Task instructions: Your task is to repeat exactly the lines below between the line holding "- It doesn't" and the line holding "as I could.", inclusive, and only those.
### Data for this exercise
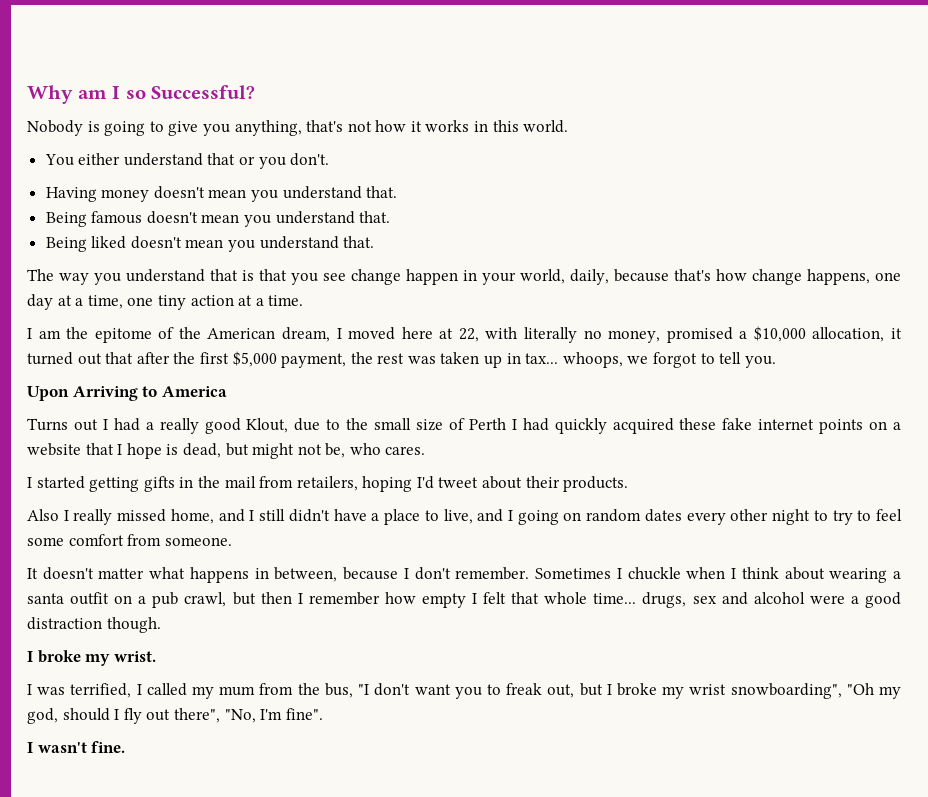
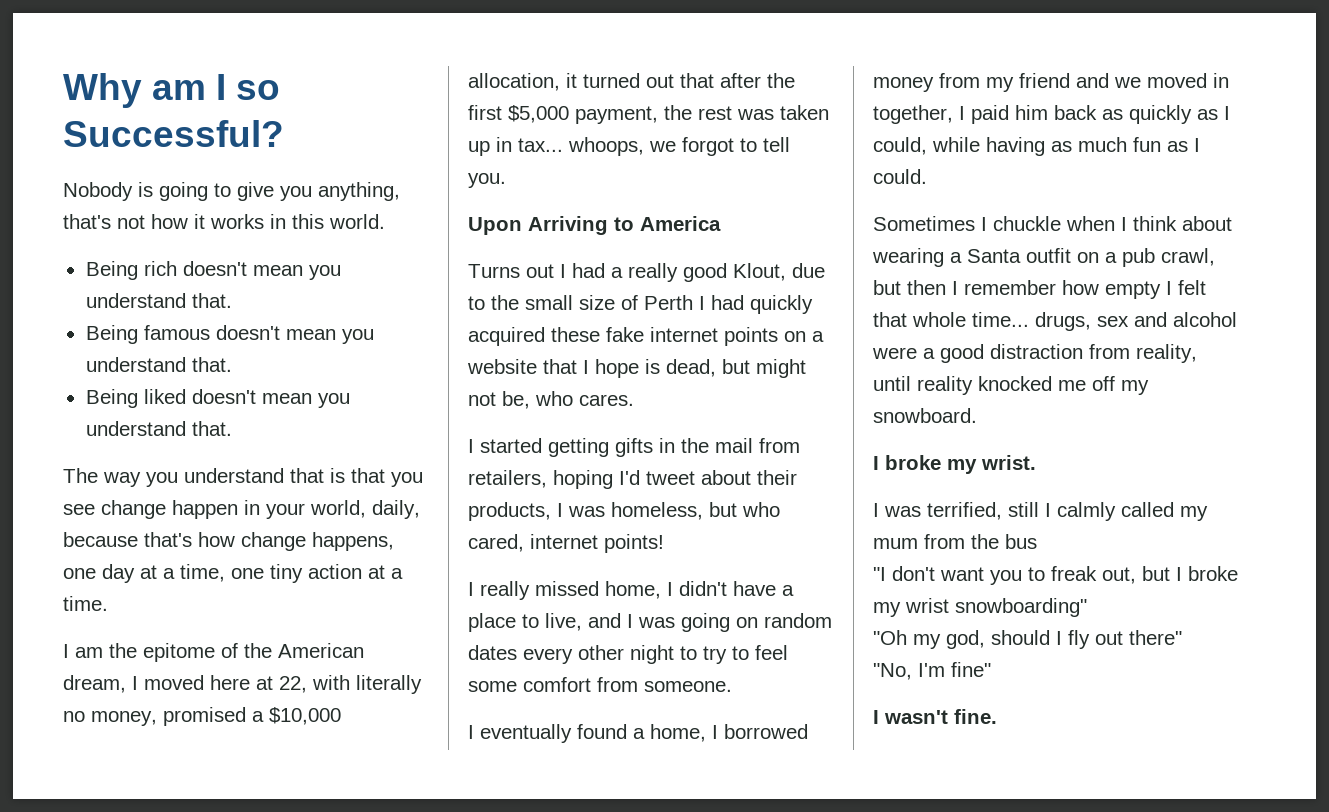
- You either understand that or you don't.
- Having money doesn't mean you understand that.
+ Being rich doesn't mean you understand that.
- I started getting gifts in the mail from retailers, hoping I'd tweet about their products.
- Also I really missed home, and I still didn't have a place to live, and I going on random dates every other night to try to feel some comfort from someone.
+ I started getting gifts in the mail from retailers, hoping I'd tweet about their products, I was homeless, but who cared, internet points!
+ I really missed home, I didn't have a place to live, and I was going on random dates every other night to try to feel some comfort from someone.
- It doesn't matter what happens in between, because I don't remember. Sometimes I chuckle when I think about wearing a santa outfit on a pub crawl, but then I remember how empty I felt that whole time... drugs, sex and alcohol were a good distraction though.
+ I eventually found a home, I borrowed money from my friend and we moved in together, I paid him back as quickly as I could, while having as much fun as I could.
+ Sometimes I chuckle when I think about wearing a Santa outfit on a pub crawl, but then I remember how empty I felt that whole time... drugs, sex and alcohol were a good distraction from reality, until reality knocked me off my snowboard.
- I was terrified, I called my mum from the bus, "I don't want you to freak out, but I broke my wrist snowboarding", "Oh my god, should I fly out there", "No, I'm fine".
+ I was terrified, still I calmly called my mum from the bus
+ "I don't want you to freak out, but I broke my wrist snowboarding"
+ "Oh my god, should I fly out there"
+ "No, I'm fine"

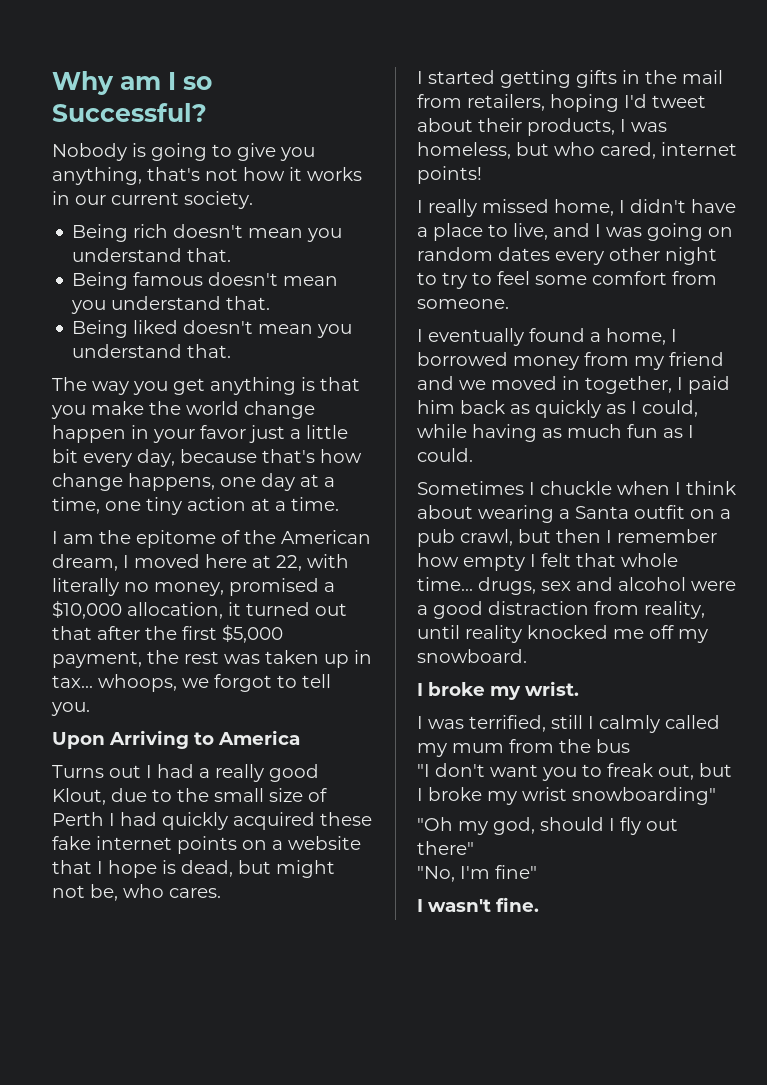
- Nobody is going to give you anything, that's not how it works in this world.
+ Nobody is going to give you anything, that's not how it works in our current society.
- The way you understand that is that you see change happen in your world, daily, because that's how change happens, one day at a time, one tiny action at a time.
+ The way you get anything is that you make the world change happen in your favor just a little bit every day, because that's how change happens, one day at a time, one tiny action at a time.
######
Result for this exercise:
- It doesn't matter what happens in between, because I don't remember. Sometimes I chuckle when I think about wearing a santa outfit on a pub crawl, but then I remember how empty I felt that whole time... drugs, sex and alcohol were a good distraction though.
+ I eventually found a home, I borrowed money from my friend and we moved in together, I paid him back as quickly as I could, while having as much fun as I could.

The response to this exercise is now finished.